ZenML

AI-Powered Legal Document Review and Analysis Platform

Lexbe 2025
View original source

Lexbe, a legal document review software company, developed Lexbe Pilot, an AI-powered Q&A assistant integrated into their eDiscovery platform using Amazon Bedrock and associated AWS services. The solution addresses the challenge of legal professionals needing to analyze massive document sets (100,000 to over 1 million documents) to identify critical evidence for litigation. By implementing a RAG-based architecture with Amazon Bedrock Knowledge Bases, the system enables legal teams to query entire datasets and retrieve contextually relevant results that go beyond traditional keyword searches. Through an eight-month collaborative development process with AWS, Lexbe achieved a 90% recall rate with the final implementation, enabling the generation of comprehensive findings-of-fact reports and deep automated inference capabilities that can identify relationships and connections across multilingual document collections.

Industry

Legal

Technologies

Overview

Lexbe is a leader in legal document review software that has been operating since 2006, providing eDiscovery solutions through their cloud-based platform Lexbe Online™. The company developed Lexbe Pilot, an AI-powered Q&A assistant that represents a significant advancement in how legal professionals handle document review and analysis. This case study demonstrates a comprehensive LLMOps implementation that addresses the critical challenge of analyzing massive legal document collections ranging from 100,000 to over one million documents per case.
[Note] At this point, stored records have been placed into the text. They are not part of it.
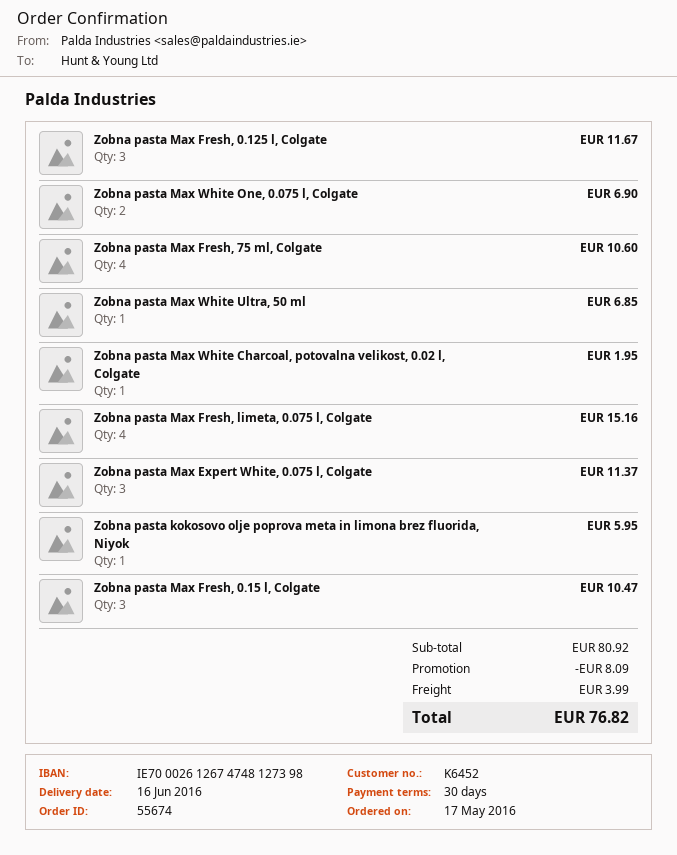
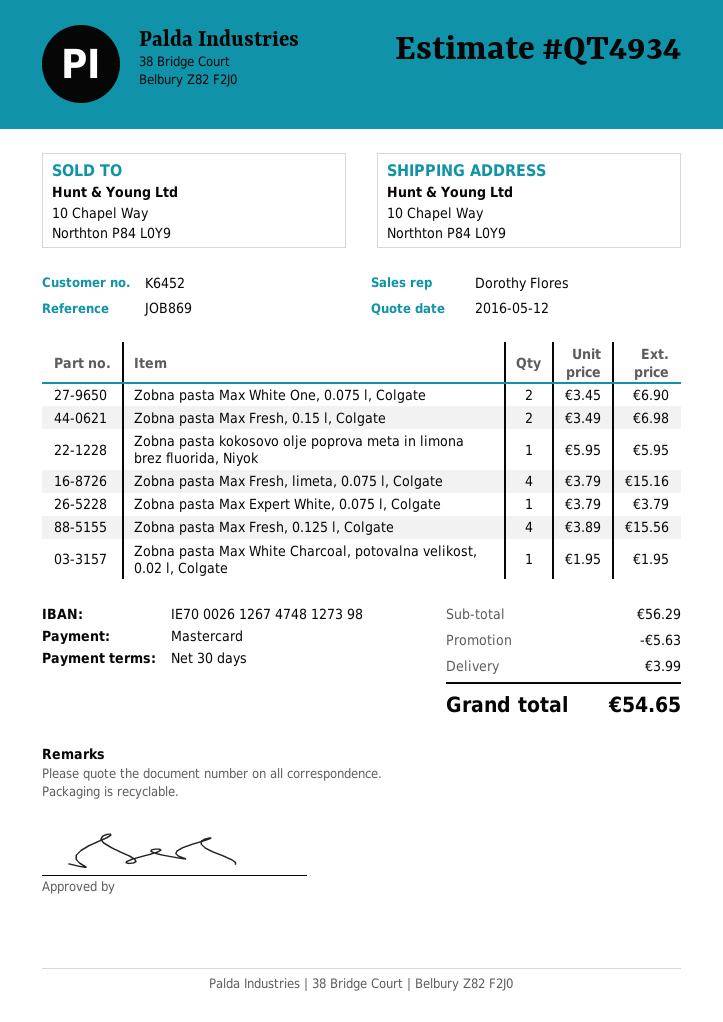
Zobna pasta Max Fresh, 0.125 l, Colgate: 3 for 11.67 -> 4 for 15.56
Zobna pasta Max Fresh, 75 ml, Colgate: 4 for 10.60 -> none
Zobna pasta Max White Ultra, 50 ml: 1 for 6.85 -> none
Zobna pasta Max Expert White, 0.075 l, Colgate: 3 for 11.37 -> 1 for 3.79
Zobna pasta Max Fresh, 0.15 l, Colgate: 3 for 10.47 -> 2 for 6.98
subtotal: 80.92 -> 56.29
discount: 8.09 -> 5.63
total: 76.82 -> 54.65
The core problem Lexbe addressed is fundamentally an LLMOps challenge: how to deploy and scale large language models in production to handle the rigorous demands of legal document analysis where accuracy, reliability, and performance are paramount. Legal professionals face the daunting task of identifying critical evidence within vast document sets under tight deadlines, where missing key information can result in unfavorable case outcomes. Traditional keyword-based search approaches are insufficient for this task, as they often return hundreds or thousands of documents without providing the contextual understanding needed to identify truly relevant information.

Technical Architecture and LLMOps Implementation

Lexbe’s solution represents a sophisticated LLMOps architecture built on Amazon Bedrock and integrated AWS services. The system employs a comprehensive RAG (Retrieval-Augmented Generation) workflow that demonstrates several key LLMOps principles in production deployment.

The architecture begins with document ingestion and processing, where legal documents stored in Amazon S3 undergo text extraction using Apache Tika. This extracted text is then processed through Amazon Bedrock’s embedding models, specifically Titan Text v2, to generate vector representations. The choice of embedding model and configuration was the result of extensive experimentation, with Lexbe testing multiple models including Amazon Titan and Cohere, as well as different token sizes (512 vs 1024 tokens) to optimize performance.

The embedding generation and storage system demonstrates important LLMOps considerations around model selection and parameter tuning. The embeddings are stored in a vector database that enables fast semantic retrieval, while Amazon OpenSearch provides both vector and text-based indexing capabilities. This dual approach allows the system to handle both semantic similarity searches and traditional keyword-based queries, providing flexibility in how legal professionals can interact with the document corpus.

The query processing pipeline showcases production-ready LLM deployment through Amazon Bedrock Knowledge Bases, which provides a fully managed RAG workflow. When users submit queries through the web interface, the system routes requests through Amazon CloudFront and an Application Load Balancer to backend services running on AWS Fargate. This serverless container approach enables horizontal scaling without infrastructure management overhead, a key consideration for handling variable workloads in legal environments.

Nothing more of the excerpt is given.